I need the lines below from the one with "- From the activity" down to the one with "- 9. With the" reproduced exactly, both ends included, and nothing else.
Data for review START
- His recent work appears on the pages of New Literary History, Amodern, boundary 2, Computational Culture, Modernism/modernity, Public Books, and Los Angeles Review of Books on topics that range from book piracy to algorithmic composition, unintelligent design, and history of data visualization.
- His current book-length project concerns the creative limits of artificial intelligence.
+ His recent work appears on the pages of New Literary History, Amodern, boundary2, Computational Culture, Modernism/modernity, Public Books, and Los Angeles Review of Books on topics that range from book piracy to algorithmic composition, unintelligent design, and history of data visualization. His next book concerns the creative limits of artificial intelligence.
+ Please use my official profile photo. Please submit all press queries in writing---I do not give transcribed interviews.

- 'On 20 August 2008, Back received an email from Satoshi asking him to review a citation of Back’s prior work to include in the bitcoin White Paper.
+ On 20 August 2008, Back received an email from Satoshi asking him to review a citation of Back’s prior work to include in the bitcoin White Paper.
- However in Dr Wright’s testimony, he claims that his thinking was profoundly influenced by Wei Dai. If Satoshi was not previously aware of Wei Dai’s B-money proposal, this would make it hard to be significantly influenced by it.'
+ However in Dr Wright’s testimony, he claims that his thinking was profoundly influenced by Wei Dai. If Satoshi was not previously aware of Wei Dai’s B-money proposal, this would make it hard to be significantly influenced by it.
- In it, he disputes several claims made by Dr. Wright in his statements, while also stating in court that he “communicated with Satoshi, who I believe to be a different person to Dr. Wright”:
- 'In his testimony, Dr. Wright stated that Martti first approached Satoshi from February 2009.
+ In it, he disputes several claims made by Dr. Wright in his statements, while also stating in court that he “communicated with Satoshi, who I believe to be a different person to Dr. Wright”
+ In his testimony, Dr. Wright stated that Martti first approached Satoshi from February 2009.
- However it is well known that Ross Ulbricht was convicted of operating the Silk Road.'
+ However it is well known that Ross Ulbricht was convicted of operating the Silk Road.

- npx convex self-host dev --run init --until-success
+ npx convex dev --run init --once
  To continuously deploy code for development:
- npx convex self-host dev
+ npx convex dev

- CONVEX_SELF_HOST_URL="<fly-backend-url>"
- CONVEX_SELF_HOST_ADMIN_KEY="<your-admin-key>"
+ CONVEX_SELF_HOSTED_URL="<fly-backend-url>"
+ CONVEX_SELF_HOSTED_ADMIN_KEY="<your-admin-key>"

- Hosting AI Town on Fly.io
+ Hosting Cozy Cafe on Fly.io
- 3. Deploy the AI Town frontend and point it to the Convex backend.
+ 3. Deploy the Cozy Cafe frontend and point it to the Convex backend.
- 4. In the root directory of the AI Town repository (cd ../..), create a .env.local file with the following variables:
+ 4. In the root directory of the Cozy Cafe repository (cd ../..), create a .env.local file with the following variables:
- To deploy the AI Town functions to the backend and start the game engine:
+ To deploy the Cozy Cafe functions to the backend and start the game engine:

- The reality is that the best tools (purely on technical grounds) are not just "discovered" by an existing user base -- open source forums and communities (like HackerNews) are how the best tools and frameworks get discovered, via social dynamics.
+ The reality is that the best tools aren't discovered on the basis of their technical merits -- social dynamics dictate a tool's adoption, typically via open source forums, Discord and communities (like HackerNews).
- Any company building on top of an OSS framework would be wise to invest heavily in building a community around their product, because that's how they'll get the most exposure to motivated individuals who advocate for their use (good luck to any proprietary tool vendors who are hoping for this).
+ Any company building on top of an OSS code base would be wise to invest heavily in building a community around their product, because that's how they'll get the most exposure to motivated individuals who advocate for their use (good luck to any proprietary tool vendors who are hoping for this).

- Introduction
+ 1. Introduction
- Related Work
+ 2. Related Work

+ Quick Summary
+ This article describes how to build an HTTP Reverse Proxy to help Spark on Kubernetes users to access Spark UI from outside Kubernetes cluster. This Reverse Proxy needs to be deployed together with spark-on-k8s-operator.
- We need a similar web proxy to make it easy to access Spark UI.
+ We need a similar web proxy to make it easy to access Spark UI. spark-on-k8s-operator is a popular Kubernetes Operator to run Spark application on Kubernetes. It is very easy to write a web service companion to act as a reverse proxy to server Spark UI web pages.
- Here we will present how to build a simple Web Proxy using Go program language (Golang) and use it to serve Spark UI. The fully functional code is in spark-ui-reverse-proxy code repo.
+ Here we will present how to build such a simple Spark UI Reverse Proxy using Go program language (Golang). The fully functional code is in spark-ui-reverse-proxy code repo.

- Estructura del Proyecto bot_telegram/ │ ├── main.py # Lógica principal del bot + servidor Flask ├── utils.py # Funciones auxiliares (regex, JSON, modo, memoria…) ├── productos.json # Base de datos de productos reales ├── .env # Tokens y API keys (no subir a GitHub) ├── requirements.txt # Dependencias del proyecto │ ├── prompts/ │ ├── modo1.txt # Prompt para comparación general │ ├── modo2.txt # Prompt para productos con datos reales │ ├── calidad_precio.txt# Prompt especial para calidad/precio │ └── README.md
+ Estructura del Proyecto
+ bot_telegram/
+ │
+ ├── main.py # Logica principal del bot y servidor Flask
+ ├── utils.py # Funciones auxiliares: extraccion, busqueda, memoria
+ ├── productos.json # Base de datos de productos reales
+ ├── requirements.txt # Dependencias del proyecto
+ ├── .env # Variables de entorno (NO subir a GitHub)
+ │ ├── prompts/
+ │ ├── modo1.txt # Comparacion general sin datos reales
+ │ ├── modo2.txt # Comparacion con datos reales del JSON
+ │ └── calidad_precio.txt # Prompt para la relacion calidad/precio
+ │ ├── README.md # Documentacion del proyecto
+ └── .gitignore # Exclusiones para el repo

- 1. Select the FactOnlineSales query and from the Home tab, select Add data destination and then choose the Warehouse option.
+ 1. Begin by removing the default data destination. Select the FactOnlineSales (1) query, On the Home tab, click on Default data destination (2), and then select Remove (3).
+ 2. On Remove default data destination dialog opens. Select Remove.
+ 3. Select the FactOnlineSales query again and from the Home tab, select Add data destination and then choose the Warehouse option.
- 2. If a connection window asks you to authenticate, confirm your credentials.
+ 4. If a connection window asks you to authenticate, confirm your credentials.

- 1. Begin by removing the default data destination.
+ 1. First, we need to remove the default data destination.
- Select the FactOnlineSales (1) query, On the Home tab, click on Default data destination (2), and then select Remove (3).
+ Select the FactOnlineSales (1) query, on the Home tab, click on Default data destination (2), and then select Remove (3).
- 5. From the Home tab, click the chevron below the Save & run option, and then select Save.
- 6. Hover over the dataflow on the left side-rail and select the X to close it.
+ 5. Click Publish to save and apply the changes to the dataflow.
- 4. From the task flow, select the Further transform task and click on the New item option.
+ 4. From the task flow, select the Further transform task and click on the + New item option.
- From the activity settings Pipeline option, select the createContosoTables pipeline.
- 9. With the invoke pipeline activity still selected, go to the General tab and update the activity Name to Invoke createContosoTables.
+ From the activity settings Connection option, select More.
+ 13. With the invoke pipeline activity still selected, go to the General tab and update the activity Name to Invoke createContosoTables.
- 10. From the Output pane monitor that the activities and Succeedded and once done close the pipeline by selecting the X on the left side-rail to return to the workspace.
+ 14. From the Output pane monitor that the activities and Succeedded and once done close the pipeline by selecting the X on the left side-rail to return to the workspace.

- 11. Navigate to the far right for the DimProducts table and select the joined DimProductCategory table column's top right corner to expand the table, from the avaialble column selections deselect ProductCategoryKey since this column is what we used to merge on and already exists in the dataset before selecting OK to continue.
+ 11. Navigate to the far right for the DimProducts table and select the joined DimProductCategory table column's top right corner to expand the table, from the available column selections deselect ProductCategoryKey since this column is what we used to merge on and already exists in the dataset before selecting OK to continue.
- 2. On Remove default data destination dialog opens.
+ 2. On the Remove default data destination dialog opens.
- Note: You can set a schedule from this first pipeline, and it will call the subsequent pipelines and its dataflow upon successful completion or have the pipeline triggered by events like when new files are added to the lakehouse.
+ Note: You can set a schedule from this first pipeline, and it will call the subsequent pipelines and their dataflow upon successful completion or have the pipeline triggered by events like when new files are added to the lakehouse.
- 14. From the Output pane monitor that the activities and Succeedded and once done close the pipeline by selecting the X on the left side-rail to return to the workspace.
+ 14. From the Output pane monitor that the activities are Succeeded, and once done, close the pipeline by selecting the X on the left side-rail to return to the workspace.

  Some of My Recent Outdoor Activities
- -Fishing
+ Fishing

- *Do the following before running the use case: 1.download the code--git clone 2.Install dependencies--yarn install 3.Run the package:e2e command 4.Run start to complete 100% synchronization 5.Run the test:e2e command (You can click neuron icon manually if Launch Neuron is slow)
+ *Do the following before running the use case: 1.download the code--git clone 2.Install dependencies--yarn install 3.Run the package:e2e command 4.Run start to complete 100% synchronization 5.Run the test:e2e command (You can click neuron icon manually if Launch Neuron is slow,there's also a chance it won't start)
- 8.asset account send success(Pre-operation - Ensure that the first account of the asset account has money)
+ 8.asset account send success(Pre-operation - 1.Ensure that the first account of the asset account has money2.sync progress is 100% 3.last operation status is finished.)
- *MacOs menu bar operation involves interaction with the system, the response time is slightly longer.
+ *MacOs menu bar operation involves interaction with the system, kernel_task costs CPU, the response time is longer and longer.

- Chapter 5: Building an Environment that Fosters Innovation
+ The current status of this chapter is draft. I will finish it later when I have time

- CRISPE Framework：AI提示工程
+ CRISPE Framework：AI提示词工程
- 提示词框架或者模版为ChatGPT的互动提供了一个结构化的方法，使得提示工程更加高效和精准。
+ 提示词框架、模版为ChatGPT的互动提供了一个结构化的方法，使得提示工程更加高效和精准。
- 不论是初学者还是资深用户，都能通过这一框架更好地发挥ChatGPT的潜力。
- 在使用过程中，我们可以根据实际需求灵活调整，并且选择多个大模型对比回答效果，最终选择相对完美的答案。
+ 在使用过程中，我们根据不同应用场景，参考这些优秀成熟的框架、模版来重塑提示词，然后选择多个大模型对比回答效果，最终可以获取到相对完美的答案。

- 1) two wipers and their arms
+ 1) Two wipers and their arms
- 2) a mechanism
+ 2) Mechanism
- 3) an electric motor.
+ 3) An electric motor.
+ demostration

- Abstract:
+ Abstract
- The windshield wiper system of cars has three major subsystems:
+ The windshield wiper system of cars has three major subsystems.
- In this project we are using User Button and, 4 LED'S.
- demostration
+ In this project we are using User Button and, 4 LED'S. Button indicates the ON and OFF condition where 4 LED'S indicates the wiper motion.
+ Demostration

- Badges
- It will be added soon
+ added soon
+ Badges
Data for review END
▶ **Response**
- From the activity settings Pipeline option, select the createContosoTables pipeline.
- 9. With the invoke pipeline activity still selected, go to the General tab and update the activity Name to Invoke createContosoTables.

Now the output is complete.